Sunday, April 19, 2020

Dispatch from Home


The early days of pandemic isolation have felt familiar. It took about a week to articulate it: these days at home feel very much like the early days after my divorce. Five years ago, I was disoriented by all the extra time I had on my hands without my daughter. She had been by my side for her entire eight years, and I really didn't know what to do with myself. I stayed in because I didn't have the money to go out, and I didn't want to admit how lonely and scared I was. I ached with sadness, fatigue, and fear of the unknown. In today's isolation, though I am concerned about my family's health and how the devastated economy will affect my work, I feel lighter and freer. There is some comfort knowing I am not alone in these worries or spending all of this time at home.
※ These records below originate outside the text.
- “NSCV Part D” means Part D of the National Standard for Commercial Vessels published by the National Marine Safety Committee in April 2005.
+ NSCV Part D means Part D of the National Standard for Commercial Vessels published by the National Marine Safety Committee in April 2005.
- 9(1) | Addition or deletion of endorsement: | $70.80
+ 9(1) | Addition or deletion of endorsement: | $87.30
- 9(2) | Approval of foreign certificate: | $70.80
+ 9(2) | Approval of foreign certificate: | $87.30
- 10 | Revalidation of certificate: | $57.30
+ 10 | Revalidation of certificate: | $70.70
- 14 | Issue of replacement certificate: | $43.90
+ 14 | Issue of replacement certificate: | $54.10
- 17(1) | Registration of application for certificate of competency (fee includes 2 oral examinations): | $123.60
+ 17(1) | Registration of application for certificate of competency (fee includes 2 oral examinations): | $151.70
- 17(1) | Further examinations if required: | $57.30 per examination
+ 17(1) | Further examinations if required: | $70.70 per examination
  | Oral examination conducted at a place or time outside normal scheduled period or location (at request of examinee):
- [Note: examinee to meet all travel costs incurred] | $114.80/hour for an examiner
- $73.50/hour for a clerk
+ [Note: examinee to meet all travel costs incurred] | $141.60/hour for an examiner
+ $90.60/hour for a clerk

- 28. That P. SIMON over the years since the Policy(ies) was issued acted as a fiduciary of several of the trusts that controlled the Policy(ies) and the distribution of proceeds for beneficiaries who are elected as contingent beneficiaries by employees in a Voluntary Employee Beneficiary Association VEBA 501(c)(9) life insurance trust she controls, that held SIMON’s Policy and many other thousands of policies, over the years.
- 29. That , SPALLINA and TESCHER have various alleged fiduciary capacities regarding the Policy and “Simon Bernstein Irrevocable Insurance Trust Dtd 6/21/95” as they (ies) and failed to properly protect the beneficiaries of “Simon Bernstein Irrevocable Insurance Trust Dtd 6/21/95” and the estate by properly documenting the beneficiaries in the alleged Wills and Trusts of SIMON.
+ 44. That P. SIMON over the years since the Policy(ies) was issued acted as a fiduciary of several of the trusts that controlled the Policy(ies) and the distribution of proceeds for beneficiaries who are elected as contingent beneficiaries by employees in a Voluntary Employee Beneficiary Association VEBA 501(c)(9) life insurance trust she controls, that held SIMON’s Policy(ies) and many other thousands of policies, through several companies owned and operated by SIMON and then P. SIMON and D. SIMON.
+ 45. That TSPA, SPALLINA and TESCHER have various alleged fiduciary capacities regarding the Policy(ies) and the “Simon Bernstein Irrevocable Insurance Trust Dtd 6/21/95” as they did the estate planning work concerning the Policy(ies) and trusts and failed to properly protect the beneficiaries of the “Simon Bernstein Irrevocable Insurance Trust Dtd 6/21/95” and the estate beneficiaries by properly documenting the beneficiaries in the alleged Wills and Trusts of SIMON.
Long before I self-identified as a gardener, I was cultivating the soil of my heart and mind. I worked hard to make fertile the ground in which a new life could take root. I am grateful today for that toil and sweat. I am in a much better place to take on the challenges of this hour. I have practice under my belt in navigating the unknown. I spent yesterday in bed reading soothing my worried self about what would happen if I lost my job. I gave myself the day to sit with those scary thoughts and began imagining that scenario and made some plans.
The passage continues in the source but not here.